DEMİRTAŞ, KAFTANCIOĞLU, ÇHD VE DAHASI
Gürlek’in başkanı olduğu mahkemelerin bugüne kadar verdiği kararlar ise şöyle:
- HDP’nin Eski Eş Başkanı Selahattin Demirtaş’a örgüt propagandası suçundan 4 yıl 8 ay hapis cezası verdi. Bu ceza; Avrupa İnsan Hakları Mahkemesinin (AİHM) Demirtaş’ın ana davasındaki verdiği ihlal kararından önce tahliye edilmesine rağmen, cezaevinden çıkamamasına neden oldu. Siyasi yasaklı duruma gelen Demirtaş 2023 seçimlerinde cumhurbaşkanı adayı olamayacak.
- CHP İstanbul İl Başkanı Canan Kaftancıoğlu’na ise yedi yıl önceki sosyal medya paylaşımları nedeniyle 9 yıl 8 ay hapis cezası verdi. Yargıtay bu cezanın 4 yıl 11 aylık kısmını onayladı. Gürlek’in mahkemesinin verdiği kararla Kaftancıoğlu’na “Parti yöneticisi olmasına kısıtlama” getirildi.
- Türk Tabipleri Birliği (TTB) Başkanı olan ve yazarımız Prof. Dr. Şebnem Korur Fincancı 2.5 yıl hapis cezası kararının altında imzası vardı.
- Gazeteci Can Dündar’ı kaçak ilan ederek gayrimenkullerine el koyma kararı da Akın Gürlek’in mahkemesinden çıktı.
- Aralarında Selçuk Kozağaçlı’nın bulunduğu 18 ÇHD’li avukata verilen 159 yıllık hapis cezasının altında da imzası var.

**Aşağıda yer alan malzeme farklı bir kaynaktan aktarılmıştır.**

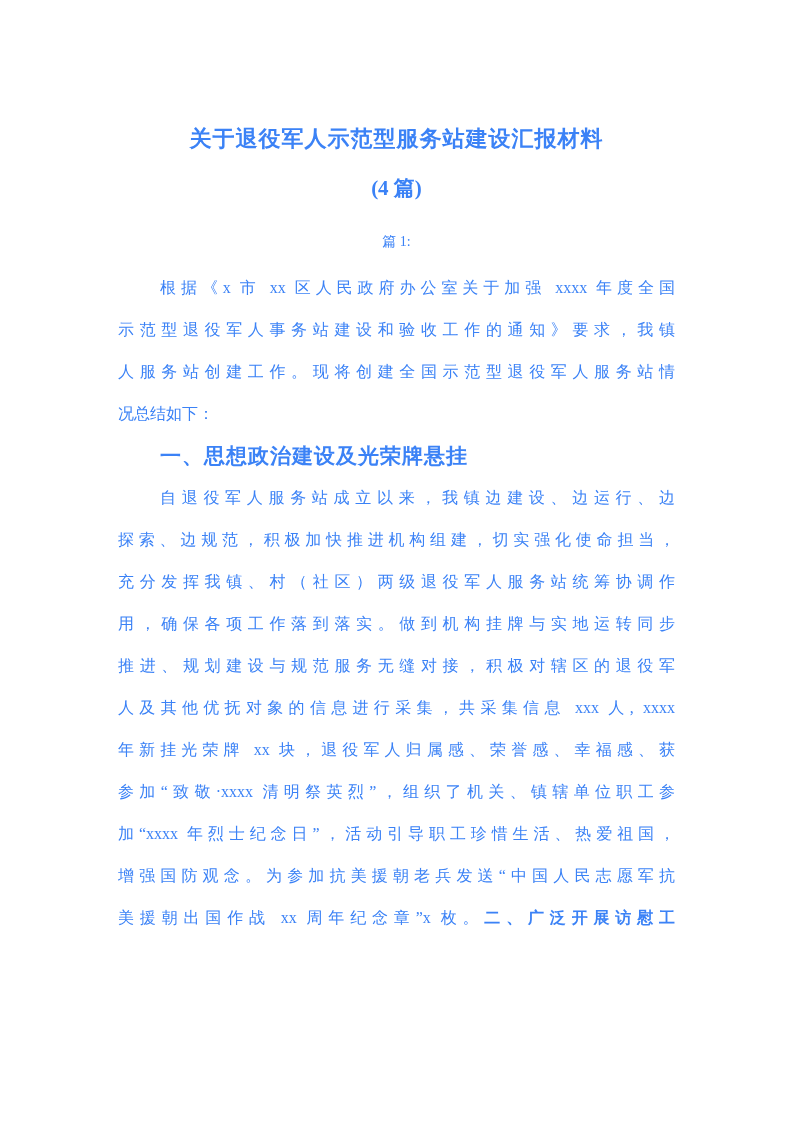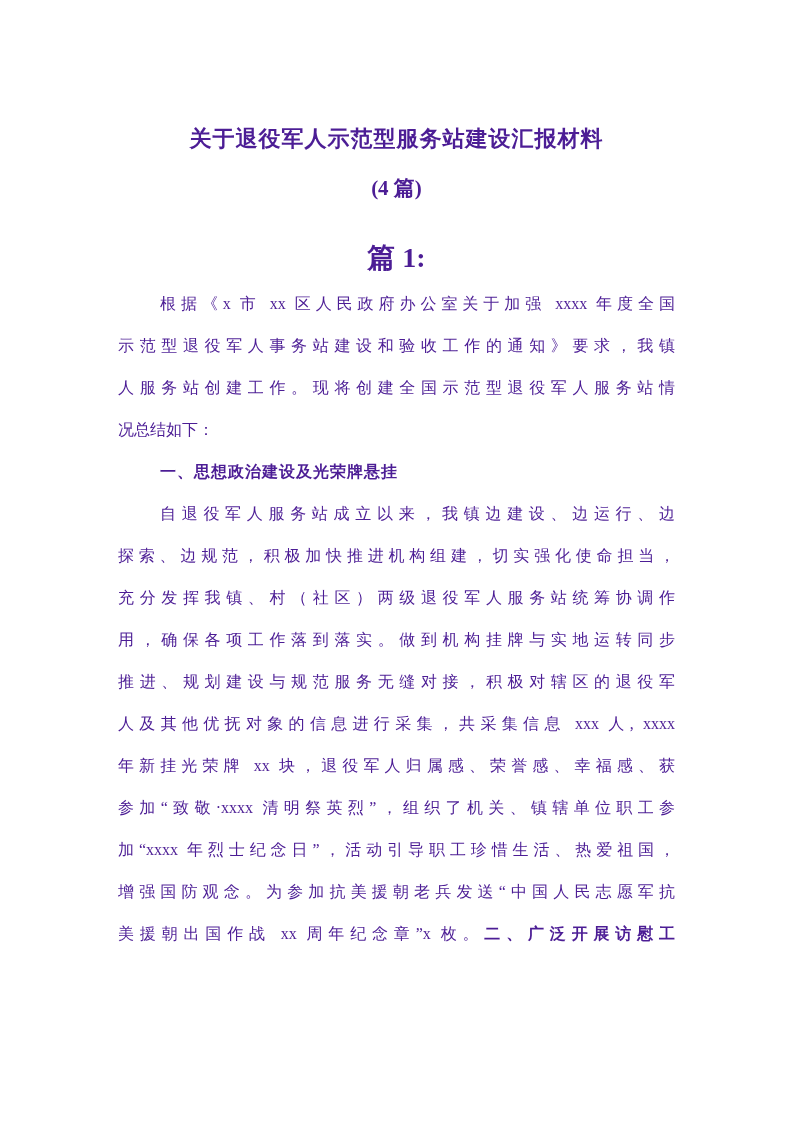"关于退役军人示范型服务站建设汇报材料" .page { color: #4c1d95 -> #3b82f6 }
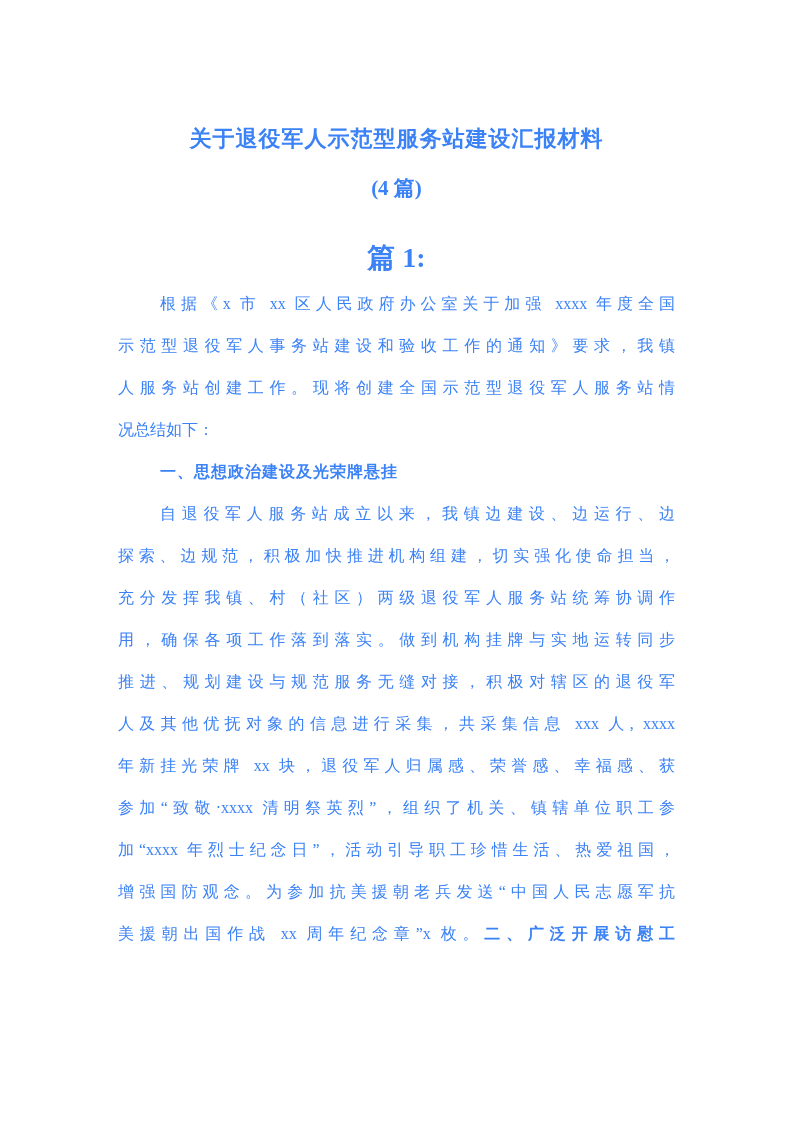"篇 1:" .piece-label { font-size: 28px -> 14px; font-weight: bold -> normal; margin-top: 40px -> 24px }
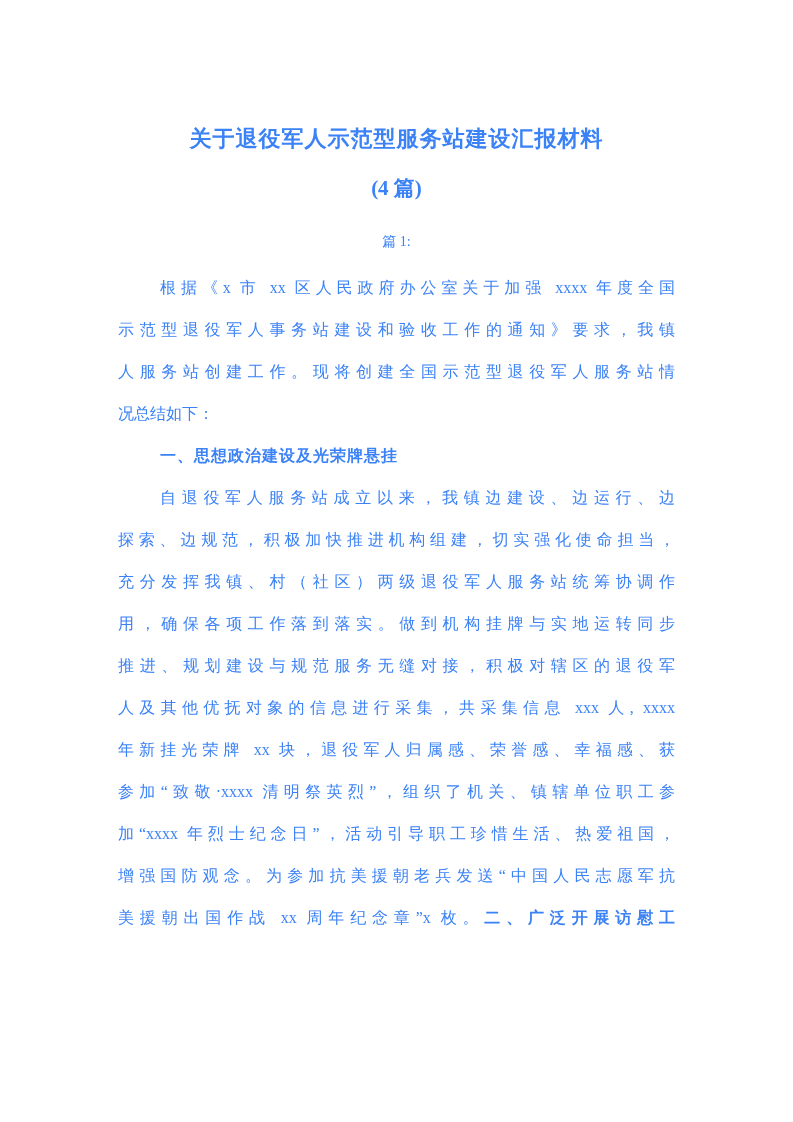"一、思想政治建设及光荣牌悬挂" .heading { font-size: 16px -> 21px }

- Akın Gürlek’in en tartışmalı kararlarından biri de Anayasa Mahkemesinin (AYM) Enis Berberoğlu’na ilişkin verdiği hak ihlali kararını uygulamayarak AYM kararına direnmesi oldu. Yani Gürlek, AYM kararını tanımadı. “Akın Gürlek, yeni Zekeriya Öz”dür sözü de bu karardan sonra geldi.
- Gezi davasında Osman Kavala’yla birlikte Mücella Yapıcı, Çiğdem Mater, Ali Hakan Altınay, Mine Özerden, Can Atalay, Yiğit Ali Ekmekçi ve Tayfun Kahraman’ın tutuklanmasına yapılan itirazı İstanbul 14. Ağır Ceza Mahkemesi reddetti. İtirazı reddeden mahkemenin başkanı da CHP’li Özgür Özel’in ‘Mahkeme mahkeme gezdirilen seyyar giyotin’ diye nitelediği Gürlek’ti.
- Akın Gürlek’in başkanı olduğu İstanbul 14’üncü Ağır Ceza Mahkemesi, son olarak İçişleri Bakanı Süleyman Soylu’nun İstanbul Büyükşehir Belediyesi çalışanlarını terör örgütleriyle ilişkilendirerek özel teftiş başlatmasına dayanak olan Din Alimleri Yardımlaşma ve Dayanışma Derneği (DİAYDER) yargılamasını yürütüyordu.